Pan Afr Med J. 2021 Apr 19;38:377. doi: 10.11604/pamj.2021.38.377.28762. eCollection 2021.
Infections are an important cause of morbidity and mortality in Systemic Lupus Erythematosus (SLE). Mediterranean spotted fever (MSF) is a tick-borne disease caused by Rickettsia conorii. This infection is endemic in Tunisia with summer seasonality. Herein, the case of a 45 years old woman, admitted to hospital with fever and erythema nodosum. On examination, she had a diffuse skin rash, malar rash, and polyarthritis. Serology demonstrated Rickettsia Conoriiinfection. The diagnosis of MSF was made and the patient had a course of doxycycline for 5 days with a prompt improvement of the fever, the skin lesions but she had a persistent malar rash, polyarthritis, and lymphopenia. The immunological profile was positive for antinuclear antibodies (ANA), anti-DNA antibodies, anti-nucleosomes antibodies, and anti-citrullinated protein antibodies (ACPA). The diagnosis of SLE was established. We report the first case of SLE associated with MSF and with erythema nodosum as the initial presentation.

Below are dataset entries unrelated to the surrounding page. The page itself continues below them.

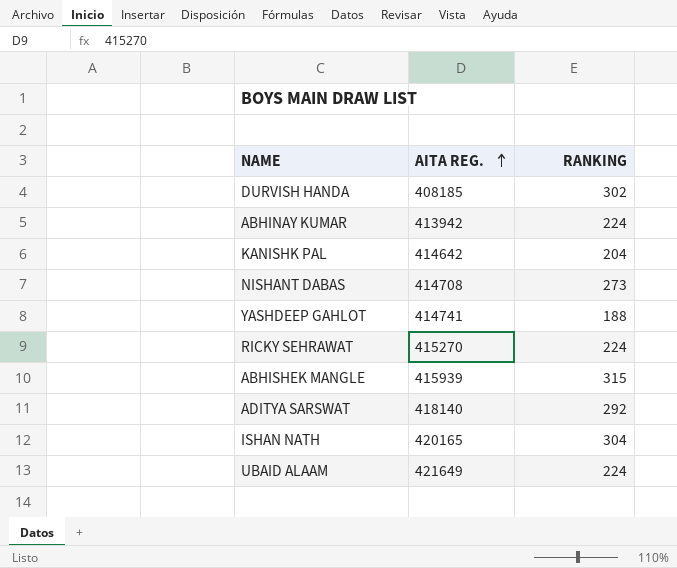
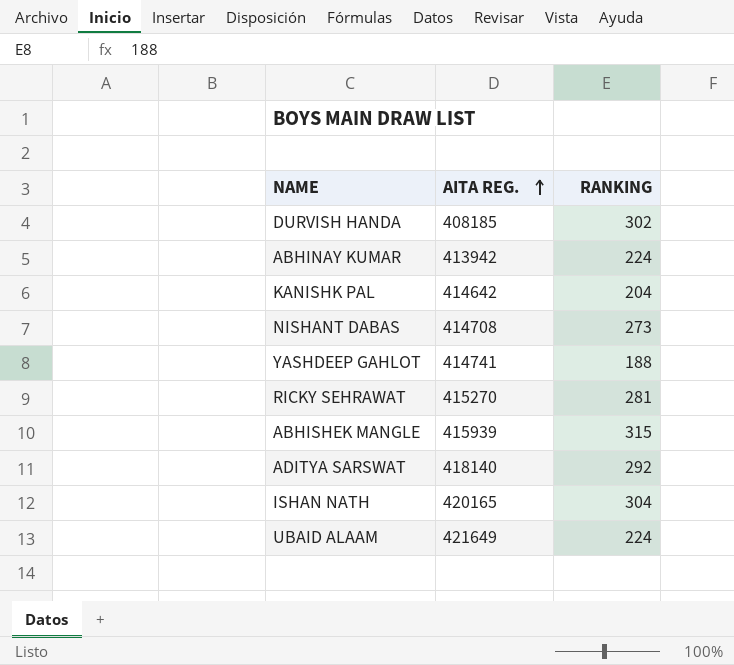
RICKY SEHRAWAT | RANKING: 224 -> 281

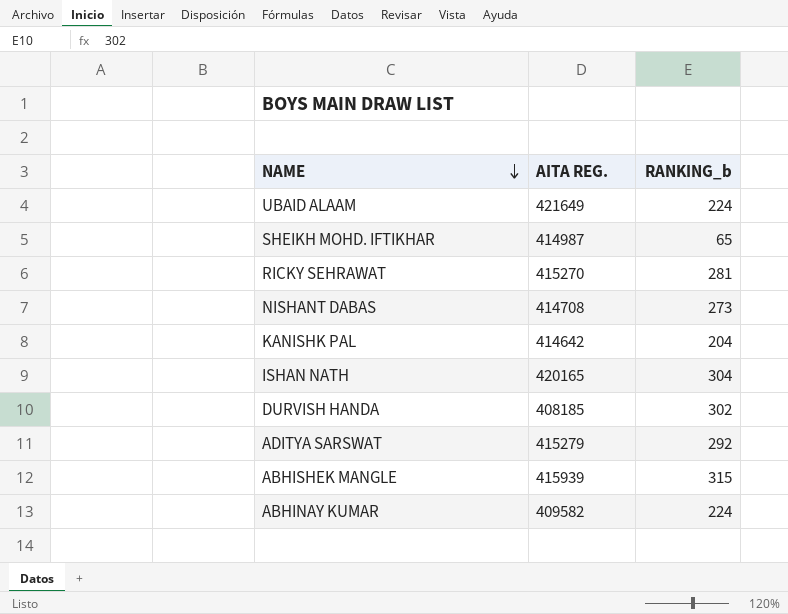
row order: AITA REG. ascending -> NAME descending
column name: RANKING -> RANKING_b
row YASHDEEP GAHLOT: 414741 | 188 -> none
row SHEIKH MOHD. IFTIKHAR: none -> 414987 | 65
ADITYA SARSWAT | AITA REG.: 418140 -> 415279
ABHINAY KUMAR | AITA REG.: 413942 -> 409582

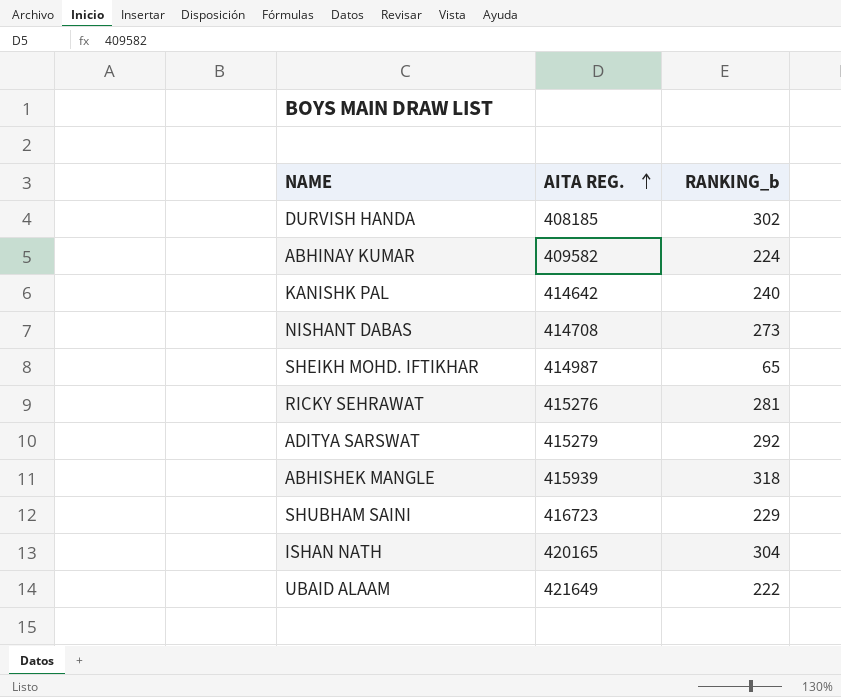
row order: NAME descending -> AITA REG. ascending
KANISHK PAL | RANKING_b: 204 -> 240
RICKY SEHRAWAT | AITA REG.: 415270 -> 415276
ABHISHEK MANGLE | RANKING_b: 315 -> 318
row SHUBHAM SAINI: none -> 416723 | 229
UBAID ALAAM | RANKING_b: 224 -> 222

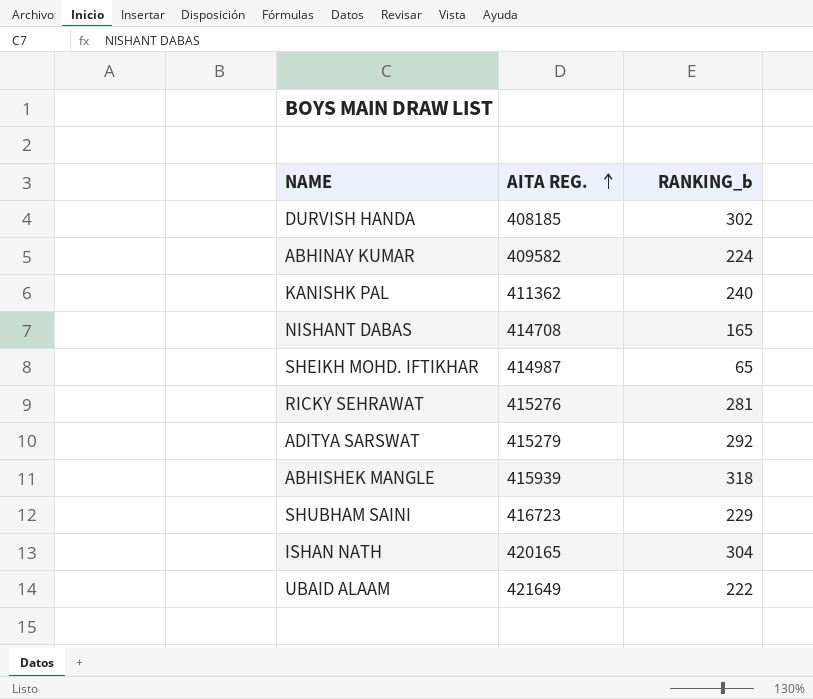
KANISHK PAL | AITA REG.: 414642 -> 411362
NISHANT DABAS | RANKING_b: 273 -> 165

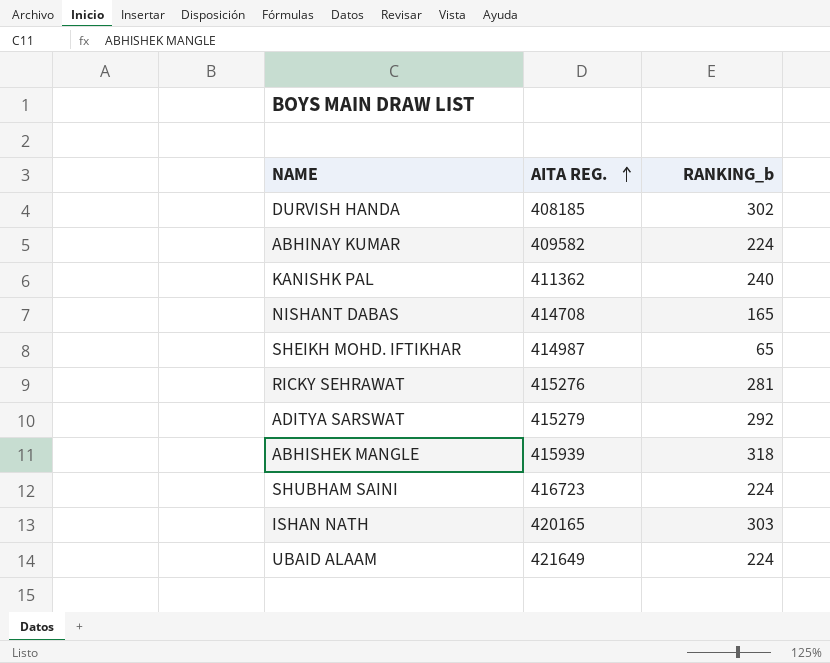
SHUBHAM SAINI | RANKING_b: 229 -> 224
ISHAN NATH | RANKING_b: 304 -> 303
UBAID ALAAM | RANKING_b: 222 -> 224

感染是红斑狼疮(SLE)患者发病率和死亡率的重要原因。地中海斑疹热(MSF)是一种由贝纳柯克斯体引起的蜱媒疾病。这种感染在突尼斯流行,夏季具有季节性。本文报告了一例 45 岁女性,因发热和结节性红斑入院。检查时,她全身皮疹,蝶形红斑,多发性关节炎。血清学检测提示贝纳柯克斯体感染。诊断为 MSF,患者接受 5 天多西环素治疗,发热、皮肤病变迅速改善,但仍有蝶形红斑、多发性关节炎和淋巴细胞减少症。免疫谱检测抗核抗体(ANA)、抗 DNA 抗体、抗核小体抗体和抗瓜氨酸蛋白抗体(ACPA)阳性。确诊为 SLE。我们报告首例与 MSF 相关的 SLE 病例,初发表现为结节性红斑。